TypeScript-native, Zanzibar-style ReBAC authorization engine — in-process ~µs checks, a typed model builder, conditions (CEL/ABAC), and a D1 store for Cloudflare Workers

Readme

@zanzibar-ts/core

A TypeScript-native, Zanzibar-style relationship-based authorization (ReBAC) engine.

You describe a permission model, store relationships (tuples) — who relates how to what — and ask check / list questions. It runs in-process: a check is a ~microsecond function call, not a network round-trip, and the engine bundles to ~28KB minified (~8KB gzip) for Cloudflare Workers and the edge (measured).

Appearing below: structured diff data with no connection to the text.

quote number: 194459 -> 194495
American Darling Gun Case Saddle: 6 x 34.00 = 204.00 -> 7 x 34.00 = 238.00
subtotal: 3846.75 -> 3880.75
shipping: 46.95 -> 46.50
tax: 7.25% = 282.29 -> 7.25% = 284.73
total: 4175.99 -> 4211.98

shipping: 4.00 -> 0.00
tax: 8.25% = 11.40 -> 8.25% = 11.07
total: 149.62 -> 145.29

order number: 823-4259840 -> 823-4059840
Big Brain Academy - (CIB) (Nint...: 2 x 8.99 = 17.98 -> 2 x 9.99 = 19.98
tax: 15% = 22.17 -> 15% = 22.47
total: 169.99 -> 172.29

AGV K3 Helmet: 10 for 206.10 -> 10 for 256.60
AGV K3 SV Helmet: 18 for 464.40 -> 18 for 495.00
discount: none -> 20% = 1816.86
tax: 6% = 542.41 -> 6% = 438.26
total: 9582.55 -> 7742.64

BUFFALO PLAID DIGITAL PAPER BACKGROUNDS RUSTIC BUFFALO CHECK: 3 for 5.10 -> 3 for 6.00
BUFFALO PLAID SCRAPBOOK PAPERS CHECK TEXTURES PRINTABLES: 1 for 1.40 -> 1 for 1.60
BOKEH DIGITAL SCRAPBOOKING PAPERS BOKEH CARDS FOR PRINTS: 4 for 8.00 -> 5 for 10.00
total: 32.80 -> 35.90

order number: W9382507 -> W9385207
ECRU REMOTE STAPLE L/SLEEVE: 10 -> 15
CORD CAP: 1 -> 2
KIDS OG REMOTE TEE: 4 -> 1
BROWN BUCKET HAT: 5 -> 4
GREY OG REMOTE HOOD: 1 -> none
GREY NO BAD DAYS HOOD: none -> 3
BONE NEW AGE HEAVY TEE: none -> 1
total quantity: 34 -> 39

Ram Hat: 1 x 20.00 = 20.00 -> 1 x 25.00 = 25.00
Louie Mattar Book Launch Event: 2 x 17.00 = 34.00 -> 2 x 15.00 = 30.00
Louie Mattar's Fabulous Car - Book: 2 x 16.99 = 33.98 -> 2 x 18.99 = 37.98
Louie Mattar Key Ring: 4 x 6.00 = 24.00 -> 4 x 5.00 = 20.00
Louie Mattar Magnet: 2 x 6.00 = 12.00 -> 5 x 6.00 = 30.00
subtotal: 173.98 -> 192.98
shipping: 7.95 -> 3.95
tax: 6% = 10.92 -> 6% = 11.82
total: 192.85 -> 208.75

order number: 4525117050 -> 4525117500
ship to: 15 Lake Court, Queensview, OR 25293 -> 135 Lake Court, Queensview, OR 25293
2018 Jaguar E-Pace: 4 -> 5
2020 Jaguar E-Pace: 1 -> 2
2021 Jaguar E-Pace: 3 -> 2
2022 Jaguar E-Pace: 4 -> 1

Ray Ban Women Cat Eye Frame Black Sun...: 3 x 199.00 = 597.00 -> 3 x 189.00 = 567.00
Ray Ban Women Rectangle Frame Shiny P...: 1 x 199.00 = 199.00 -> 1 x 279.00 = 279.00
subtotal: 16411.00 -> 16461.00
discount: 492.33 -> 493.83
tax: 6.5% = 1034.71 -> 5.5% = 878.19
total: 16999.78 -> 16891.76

  • In-process / edge. No server, no network hop — works on Node, Bun, and Cloudflare Workers (with a bundled D1 store for durable, multi-tenant persistence).
  • TypeScript-native. The model is code, authored with a typed builder; queries are type-checked against it — a typo'd relation is a compile error.
  • Trustworthy by construction. Every release is proven by a five-way differential against OpenFGA, SpiceDB, a Datalog oracle, and an independent reference evaluator — plus property tests, fuzzing, and mutation testing. The provenance (AI-authored, verification-first) and the honest limits are disclosed in TRUST.md.

Quickstart

Define a model, create an in-memory engine, write a relationship, and check it. Anne is a member of the eng group, and the eng group is a viewer of the readme, so anne can view the readme:

import { deepStrictEqual as assertEquals } from 'node:assert/strict';
import { defineModel } from '@zanzibar-ts/core/model';
import { createEngine } from '@zanzibar-ts/core';

// 1. Define the model — types and how permissions are derived. Checked by `tsc`.
const authz = defineModel((t) => ({
  user: t.type(),
  group: t.type({
    // a group's members are users, or members of nested groups
    member: t.assign('user', 'group#member'),
  }),
  document: t.type({
    // a viewer is anyone assigned directly, OR a member of an assigned group
    viewer: t.assign('user', 'group#member'),
  }),
}));

// 2. Create an engine (in-memory by default).
const engine = createEngine(authz);

// 3. Write relationships.
await engine.write([
  { object: 'group:eng', relation: 'member', subject: 'user:anne' },
  { object: 'document:readme', relation: 'viewer', subject: 'group:eng#member' },
]);

// 4. Check. A decision is a Result VALUE — it never throws for "deny".
const decision = await engine.check({
  object: 'document:readme',
  relation: 'viewer',
  subject: 'user:anne',
});

assertEquals(decision, { ok: true, value: true }); // ✅ anne views the readme via group:eng#member

(The assertEquals alias only makes the example double as a CI-run test — in your app, branch on the returned Result instead.)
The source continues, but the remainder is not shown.